Out of the Woods Poetry Contest

April is National Poetry Month and so today we begin the First Annual Out of the Woods Poetry Contest. This year’s theme is Twelve Step Haiku.

The guidelines: Write a haiku about one of AA’s 12 steps. You can do one step or all 12. The description of a haiku is this: Seventeen (17) syllables in three, non-rhyming lines. It typically is like this: 5 syllables, 7 syllables, 5 syllables. But we are recovering alcoholics and addicts so for our purposes we’ll be flexible: poetic license not perfection.

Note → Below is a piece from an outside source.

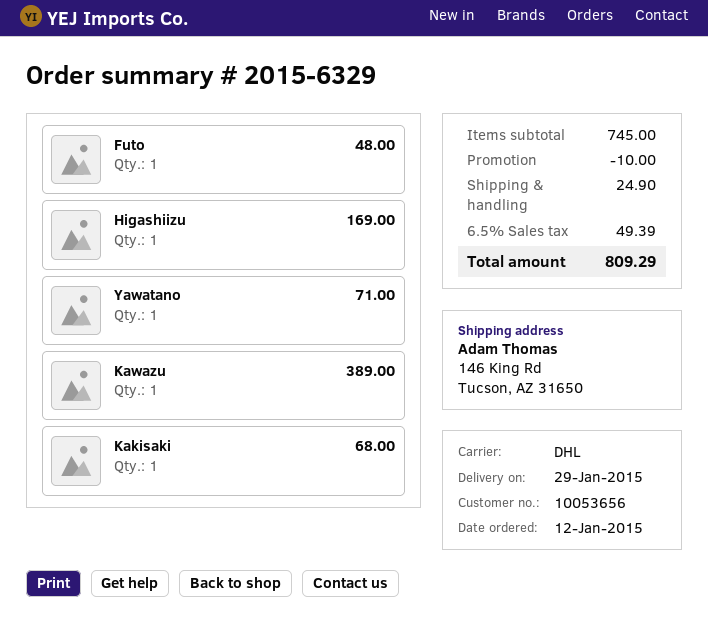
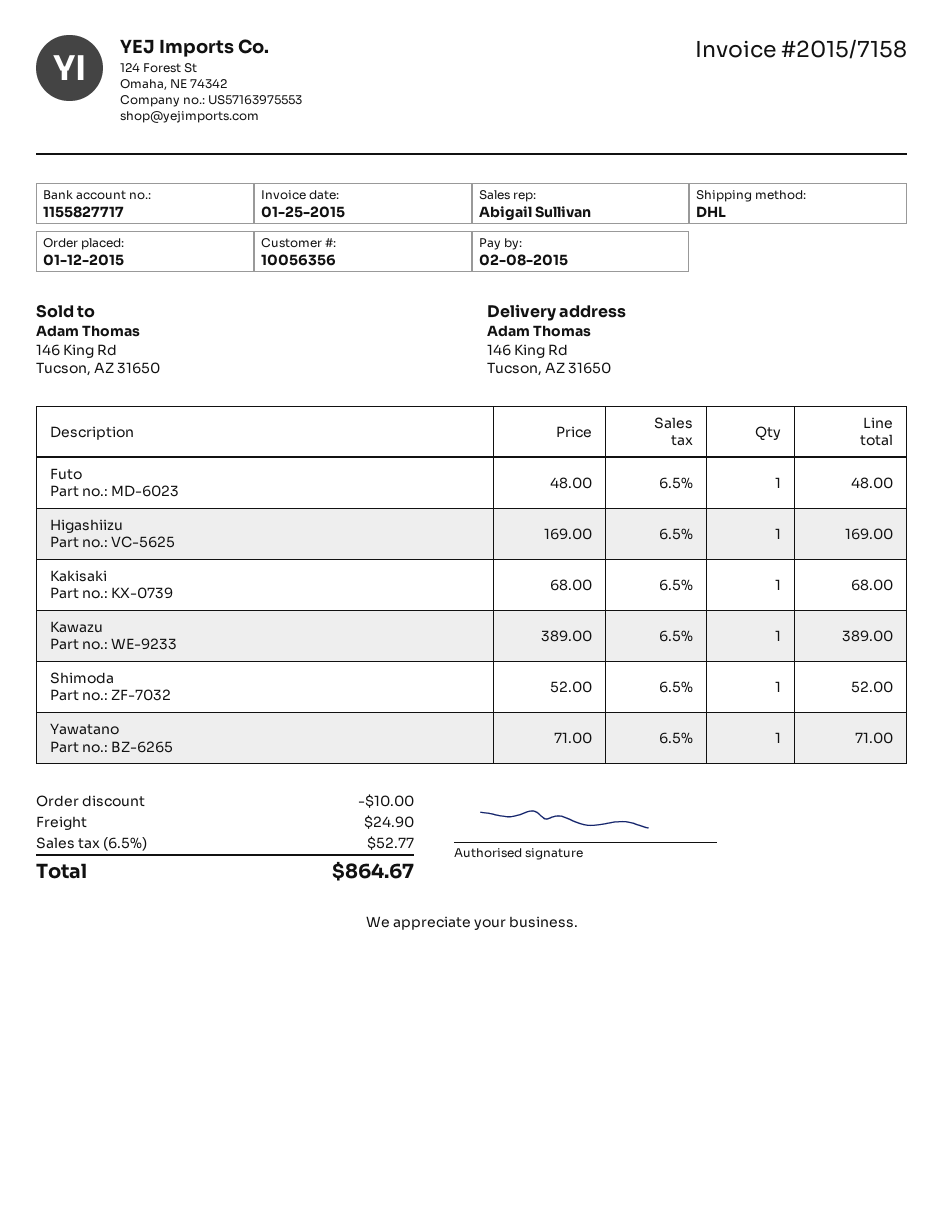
customer number: 10053656 -> 10056356
Shimoda: none -> 1 for 52.00
tax: 6.5% = 49.39 -> 6.5% = 52.77
total: 809.29 -> 864.67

The joy of haiku is that they are fast simple and always right. They can be funny or serious or mysterious, and they are often surprising to the reader and the writer. Here are some samples:

Step One:

Admitted, “No power”.

Set the drink on the bar,

Then I called AA.


Step Two:

Not alone, but crazy

I came to ask in the dark,

“Will you make me sane?”


Step Three:

My hands in the air,

I surrender me to you.

Please, God, care for me.


Now it’s your turn. What is the essence of each step for you? Is there a key word or two? Challenge your friends and post your favorites here. You can use the Comments link below or email your 12-step haiku to me and I’ll post them in the blog

Monday, August 24, 2009

Dantes Woods

"In the middle of the journey of our life, I came
to myself in a dark wood where straight the
way was lost.
Ah! How hard a thing to tell what a wild.
and rough, and stubborn wood this was, which
in my thought renews the fear."


These words are from the poet Dante, writing the Inferno.
Doesn’t it sound familiar? He wrote in 1302. But here are the woods which we know as this recovery path we are on together, and look, he says in the middle of “our life”. Yes it is himself but that “our” includes us too.
“A dark wood where straight the way was lost.”
We know that as well
and then he says, “Which in my thought renews the fear”.
When you think about your life before recovery, when you “keep it green”
Doesn’t that renew your fear?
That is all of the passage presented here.